**HOW TO COMPLETE THIS TASK:** Copy out the listing below, keeping every character as is.
+++
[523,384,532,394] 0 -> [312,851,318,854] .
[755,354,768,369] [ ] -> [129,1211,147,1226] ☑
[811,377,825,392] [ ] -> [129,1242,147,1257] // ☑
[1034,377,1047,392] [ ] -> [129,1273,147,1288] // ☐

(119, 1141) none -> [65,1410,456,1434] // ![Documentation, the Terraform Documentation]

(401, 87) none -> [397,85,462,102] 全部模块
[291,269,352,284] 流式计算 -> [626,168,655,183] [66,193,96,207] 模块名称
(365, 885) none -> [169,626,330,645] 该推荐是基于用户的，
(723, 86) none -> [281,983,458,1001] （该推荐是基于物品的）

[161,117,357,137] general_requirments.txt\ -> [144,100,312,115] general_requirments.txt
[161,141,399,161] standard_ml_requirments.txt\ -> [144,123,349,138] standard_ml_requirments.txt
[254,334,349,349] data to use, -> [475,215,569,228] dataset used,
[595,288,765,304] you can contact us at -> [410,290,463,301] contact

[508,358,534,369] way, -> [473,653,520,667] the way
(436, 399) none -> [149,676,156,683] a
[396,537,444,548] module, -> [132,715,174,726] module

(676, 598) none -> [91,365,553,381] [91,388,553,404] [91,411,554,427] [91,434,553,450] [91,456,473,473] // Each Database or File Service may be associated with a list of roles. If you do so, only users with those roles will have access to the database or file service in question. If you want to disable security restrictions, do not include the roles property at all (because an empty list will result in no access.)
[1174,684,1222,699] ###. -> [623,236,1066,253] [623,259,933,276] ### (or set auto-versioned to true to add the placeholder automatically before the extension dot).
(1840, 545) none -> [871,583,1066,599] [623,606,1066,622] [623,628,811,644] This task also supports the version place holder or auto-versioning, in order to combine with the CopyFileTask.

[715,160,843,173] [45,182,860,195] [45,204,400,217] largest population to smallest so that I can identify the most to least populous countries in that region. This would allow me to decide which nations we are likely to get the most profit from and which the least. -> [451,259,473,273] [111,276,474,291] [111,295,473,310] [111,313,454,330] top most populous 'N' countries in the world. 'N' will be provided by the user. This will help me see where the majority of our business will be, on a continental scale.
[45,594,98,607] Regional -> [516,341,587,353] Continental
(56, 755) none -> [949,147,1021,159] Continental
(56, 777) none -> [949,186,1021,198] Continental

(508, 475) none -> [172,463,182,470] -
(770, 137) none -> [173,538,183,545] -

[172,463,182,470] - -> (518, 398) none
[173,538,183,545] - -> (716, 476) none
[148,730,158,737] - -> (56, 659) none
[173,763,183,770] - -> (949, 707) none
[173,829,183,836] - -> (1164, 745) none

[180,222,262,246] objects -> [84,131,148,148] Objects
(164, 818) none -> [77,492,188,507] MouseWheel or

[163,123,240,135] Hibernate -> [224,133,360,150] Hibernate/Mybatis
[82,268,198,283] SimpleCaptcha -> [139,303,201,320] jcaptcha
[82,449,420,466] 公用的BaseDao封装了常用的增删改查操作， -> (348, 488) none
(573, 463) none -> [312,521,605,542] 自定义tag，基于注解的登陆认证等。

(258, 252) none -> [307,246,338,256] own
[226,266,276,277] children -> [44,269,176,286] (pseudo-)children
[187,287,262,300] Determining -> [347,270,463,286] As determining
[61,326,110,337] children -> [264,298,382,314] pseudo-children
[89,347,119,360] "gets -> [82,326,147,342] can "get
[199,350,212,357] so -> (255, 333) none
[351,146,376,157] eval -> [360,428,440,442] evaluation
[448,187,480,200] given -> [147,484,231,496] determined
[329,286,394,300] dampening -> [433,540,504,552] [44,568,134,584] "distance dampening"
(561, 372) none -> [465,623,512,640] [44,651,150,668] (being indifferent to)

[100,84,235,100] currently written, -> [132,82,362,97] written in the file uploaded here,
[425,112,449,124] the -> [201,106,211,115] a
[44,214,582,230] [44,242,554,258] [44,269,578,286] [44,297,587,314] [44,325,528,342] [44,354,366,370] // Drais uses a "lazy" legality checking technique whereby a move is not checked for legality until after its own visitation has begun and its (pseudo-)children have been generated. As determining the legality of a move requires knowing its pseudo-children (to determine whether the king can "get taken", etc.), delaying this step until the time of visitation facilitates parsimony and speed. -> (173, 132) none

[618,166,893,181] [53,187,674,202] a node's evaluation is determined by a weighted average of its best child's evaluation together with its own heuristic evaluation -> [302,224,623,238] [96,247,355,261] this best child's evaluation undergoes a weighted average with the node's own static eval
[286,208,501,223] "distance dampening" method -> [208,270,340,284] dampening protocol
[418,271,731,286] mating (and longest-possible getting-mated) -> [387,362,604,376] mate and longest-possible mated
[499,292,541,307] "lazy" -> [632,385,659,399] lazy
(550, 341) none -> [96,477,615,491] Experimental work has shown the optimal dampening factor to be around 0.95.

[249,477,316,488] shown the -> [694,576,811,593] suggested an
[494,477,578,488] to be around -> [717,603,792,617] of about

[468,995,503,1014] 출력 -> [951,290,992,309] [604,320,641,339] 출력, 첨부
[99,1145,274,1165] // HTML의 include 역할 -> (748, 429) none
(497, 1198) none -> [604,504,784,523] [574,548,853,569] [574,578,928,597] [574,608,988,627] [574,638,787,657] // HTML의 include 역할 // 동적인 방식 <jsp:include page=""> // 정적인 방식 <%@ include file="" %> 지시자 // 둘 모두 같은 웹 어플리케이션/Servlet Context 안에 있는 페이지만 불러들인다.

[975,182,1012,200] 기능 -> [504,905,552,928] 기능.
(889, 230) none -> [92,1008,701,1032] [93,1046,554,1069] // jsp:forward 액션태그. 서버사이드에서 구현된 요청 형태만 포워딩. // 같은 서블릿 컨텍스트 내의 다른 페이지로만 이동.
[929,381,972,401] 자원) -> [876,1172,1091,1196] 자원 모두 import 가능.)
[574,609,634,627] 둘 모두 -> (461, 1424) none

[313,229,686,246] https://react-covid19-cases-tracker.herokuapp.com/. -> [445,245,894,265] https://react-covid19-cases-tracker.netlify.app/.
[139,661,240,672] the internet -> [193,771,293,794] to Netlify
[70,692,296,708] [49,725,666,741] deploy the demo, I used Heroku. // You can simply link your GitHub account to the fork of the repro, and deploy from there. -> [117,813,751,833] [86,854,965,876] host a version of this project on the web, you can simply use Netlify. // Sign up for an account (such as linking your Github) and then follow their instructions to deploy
+++
**YOUR RESPONSE:**
[523,384,532,394] 0 -> [312,851,318,854] .
[755,354,768,369] [ ] -> [129,1211,147,1226] ☑
[811,377,825,392] [ ] -> [129,1242,147,1257] // ☑
[1034,377,1047,392] [ ] -> [129,1273,147,1288] // ☐

(119, 1141) none -> [65,1410,456,1434] // ![Documentation, the Terraform Documentation]

(401, 87) none -> [397,85,462,102] 全部模块
[291,269,352,284] 流式计算 -> [626,168,655,183] [66,193,96,207] 模块名称
(365, 885) none -> [169,626,330,645] 该推荐是基于用户的，
(723, 86) none -> [281,983,458,1001] （该推荐是基于物品的）

[161,117,357,137] general_requirments.txt\ -> [144,100,312,115] general_requirments.txt
[161,141,399,161] standard_ml_requirments.txt\ -> [144,123,349,138] standard_ml_requirments.txt
[254,334,349,349] data to use, -> [475,215,569,228] dataset used,
[595,288,765,304] you can contact us at -> [410,290,463,301] contact

[508,358,534,369] way, -> [473,653,520,667] the way
(436, 399) none -> [149,676,156,683] a
[396,537,444,548] module, -> [132,715,174,726] module

(676, 598) none -> [91,365,553,381] [91,388,553,404] [91,411,554,427] [91,434,553,450] [91,456,473,473] // Each Database or File Service may be associated with a list of roles. If you do so, only users with those roles will have access to the database or file service in question. If you want to disable security restrictions, do not include the roles property at all (because an empty list will result in no access.)
[1174,684,1222,699] ###. -> [623,236,1066,253] [623,259,933,276] ### (or set auto-versioned to true to add the placeholder automatically before the extension dot).
(1840, 545) none -> [871,583,1066,599] [623,606,1066,622] [623,628,811,644] This task also supports the version place holder or auto-versioning, in order to combine with the CopyFileTask.

[715,160,843,173] [45,182,860,195] [45,204,400,217] largest population to smallest so that I can identify the most to least populous countries in that region. This would allow me to decide which nations we are likely to get the most profit from and which the least. -> [451,259,473,273] [111,276,474,291] [111,295,473,310] [111,313,454,330] top most populous 'N' countries in the world. 'N' will be provided by the user. This will help me see where the majority of our business will be, on a continental scale.
[45,594,98,607] Regional -> [516,341,587,353] Continental
(56, 755) none -> [949,147,1021,159] Continental
(56, 777) none -> [949,186,1021,198] Continental

(508, 475) none -> [172,463,182,470] -
(770, 137) none -> [173,538,183,545] -

[172,463,182,470] - -> (518, 398) none
[173,538,183,545] - -> (716, 476) none
[148,730,158,737] - -> (56, 659) none
[173,763,183,770] - -> (949, 707) none
[173,829,183,836] - -> (1164, 745) none

[180,222,262,246] objects -> [84,131,148,148] Objects
(164, 818) none -> [77,492,188,507] MouseWheel or

[163,123,240,135] Hibernate -> [224,133,360,150] Hibernate/Mybatis
[82,268,198,283] SimpleCaptcha -> [139,303,201,320] jcaptcha
[82,449,420,466] 公用的BaseDao封装了常用的增删改查操作， -> (348, 488) none
(573, 463) none -> [312,521,605,542] 自定义tag，基于注解的登陆认证等。

(258, 252) none -> [307,246,338,256] own
[226,266,276,277] children -> [44,269,176,286] (pseudo-)children
[187,287,262,300] Determining -> [347,270,463,286] As determining
[61,326,110,337] children -> [264,298,382,314] pseudo-children
[89,347,119,360] "gets -> [82,326,147,342] can "get
[199,350,212,357] so -> (255, 333) none
[351,146,376,157] eval -> [360,428,440,442] evaluation
[448,187,480,200] given -> [147,484,231,496] determined
[329,286,394,300] dampening -> [433,540,504,552] [44,568,134,584] "distance dampening"
(561, 372) none -> [465,623,512,640] [44,651,150,668] (being indifferent to)

[100,84,235,100] currently written, -> [132,82,362,97] written in the file uploaded here,
[425,112,449,124] the -> [201,106,211,115] a
[44,214,582,230] [44,242,554,258] [44,269,578,286] [44,297,587,314] [44,325,528,342] [44,354,366,370] // Drais uses a "lazy" legality checking technique whereby a move is not checked for legality until after its own visitation has begun and its (pseudo-)children have been generated. As determining the legality of a move requires knowing its pseudo-children (to determine whether the king can "get taken", etc.), delaying this step until the time of visitation facilitates parsimony and speed. -> (173, 132) none

[618,166,893,181] [53,187,674,202] a node's evaluation is determined by a weighted average of its best child's evaluation together with its own heuristic evaluation -> [302,224,623,238] [96,247,355,261] this best child's evaluation undergoes a weighted average with the node's own static eval
[286,208,501,223] "distance dampening" method -> [208,270,340,284] dampening protocol
[418,271,731,286] mating (and longest-possible getting-mated) -> [387,362,604,376] mate and longest-possible mated
[499,292,541,307] "lazy" -> [632,385,659,399] lazy
(550, 341) none -> [96,477,615,491] Experimental work has shown the optimal dampening factor to be around 0.95.

[249,477,316,488] shown the -> [694,576,811,593] suggested an
[494,477,578,488] to be around -> [717,603,792,617] of about

[468,995,503,1014] 출력 -> [951,290,992,309] [604,320,641,339] 출력, 첨부
[99,1145,274,1165] // HTML의 include 역할 -> (748, 429) none
(497, 1198) none -> [604,504,784,523] [574,548,853,569] [574,578,928,597] [574,608,988,627] [574,638,787,657] // HTML의 include 역할 // 동적인 방식 <jsp:include page=""> // 정적인 방식 <%@ include file="" %> 지시자 // 둘 모두 같은 웹 어플리케이션/Servlet Context 안에 있는 페이지만 불러들인다.

[975,182,1012,200] 기능 -> [504,905,552,928] 기능.
(889, 230) none -> [92,1008,701,1032] [93,1046,554,1069] // jsp:forward 액션태그. 서버사이드에서 구현된 요청 형태만 포워딩. // 같은 서블릿 컨텍스트 내의 다른 페이지로만 이동.
[929,381,972,401] 자원) -> [876,1172,1091,1196] 자원 모두 import 가능.)
[574,609,634,627] 둘 모두 -> (461, 1424) none

[313,229,686,246] https://react-covid19-cases-tracker.herokuapp.com/. -> [445,245,894,265] https://react-covid19-cases-tracker.netlify.app/.
[139,661,240,672] the internet -> [193,771,293,794] to Netlify
[70,692,296,708] [49,725,666,741] deploy the demo, I used Heroku. // You can simply link your GitHub account to the fork of the repro, and deploy from there. -> [117,813,751,833] [86,854,965,876] host a version of this project on the web, you can simply use Netlify. // Sign up for an account (such as linking your Github) and then follow their instructions to deploy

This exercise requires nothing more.